Luke Huffstutter, the co-owner of Annastasia Salon in Portland and one of the first small business owners to embrace OregonSaves, testified before the U.S. House Ways and Means Committee in a hearing focused on “Improving Retirement Security for America’s Workers.” The committee is chaired by U.S. Rep. Richard Neal, D-Mass., and includes U.S. Rep. Earl Blumenauer, D-Ore.

“OregonSaves is easy for my employees, but it’s also easy for me,” Hufstutter told the committee. “OregonSaves has changed the future for the people in my company. Please consider making it easier for other states to follow in Oregon’s steps.” His participating workers, almost all women, have saved an average of more than $2,200 each, he said.

OregonSaves provides an employment-based retirement savings option to an estimated one million Oregonians who lack the ability to save at work. It is overseen by the Oregon Retirement Savings Board and managed by the Oregon State Treasury.

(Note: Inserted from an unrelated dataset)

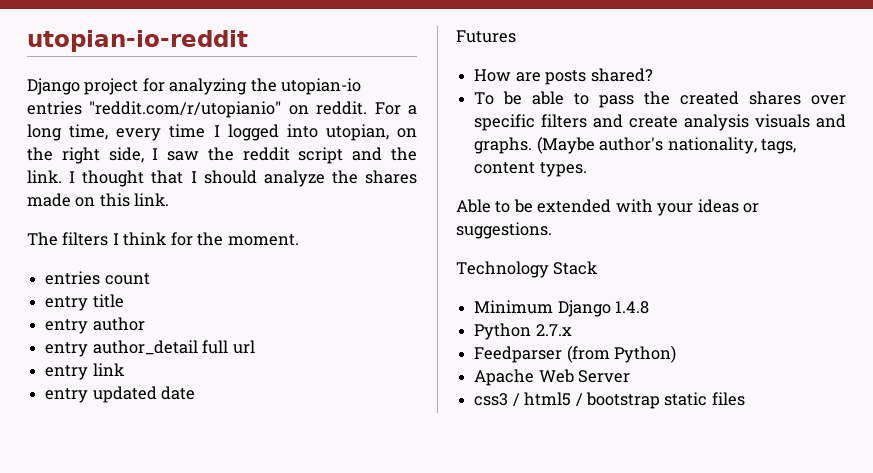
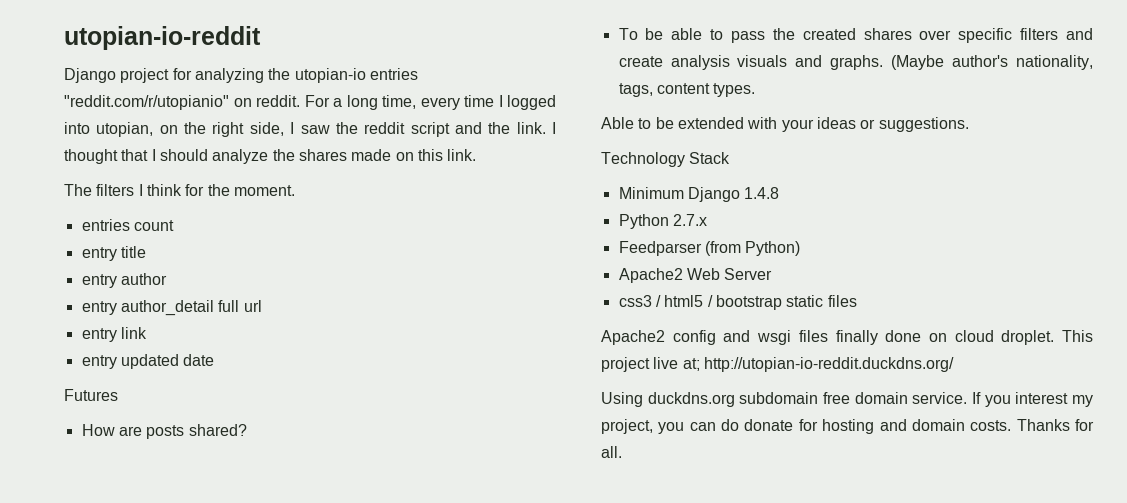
- Apache Web Server
+ Apache2 Web Server
+ Apache2 config and wsgi files finally done on cloud droplet. This project live at; http://utopian-io-reddit.duckdns.org/
+ Using duckdns.org subdomain free domain service. If you interest my project, you can do donate for hosting and domain costs. Thanks for all.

Illinois and California launched their own state-based versions in the past year, and several other states and municipalities, including New York City, are considering similar programs. Local officials recognize that Americans have a collective retirement savings deficit of $6.8 trillion, and that an under-saved elderly population will put pressure on taxpayer-funded safety net programs.

OregonSaves is available for workers who lack a savings option through their employer, and individual Oregonians who want to sign up on their own at http://www.OregonSaves.com. Workers are automatically signed up, and have the ability to opt out at any time.

A recent poll that found more than 80% of Oregon’s population support for the program, which is rolling out in phases statewide. The current phase is for employers with between 20 and 49 workers. The program will finish the rollout phase at the end of 2020, and at that time will be available to workers at companies of any size, if those companies do not offer a different retirement savings option.

The combined savings of participants in OregonSaves is now increasing by more than $1 million a month, according to Feb. 1 data.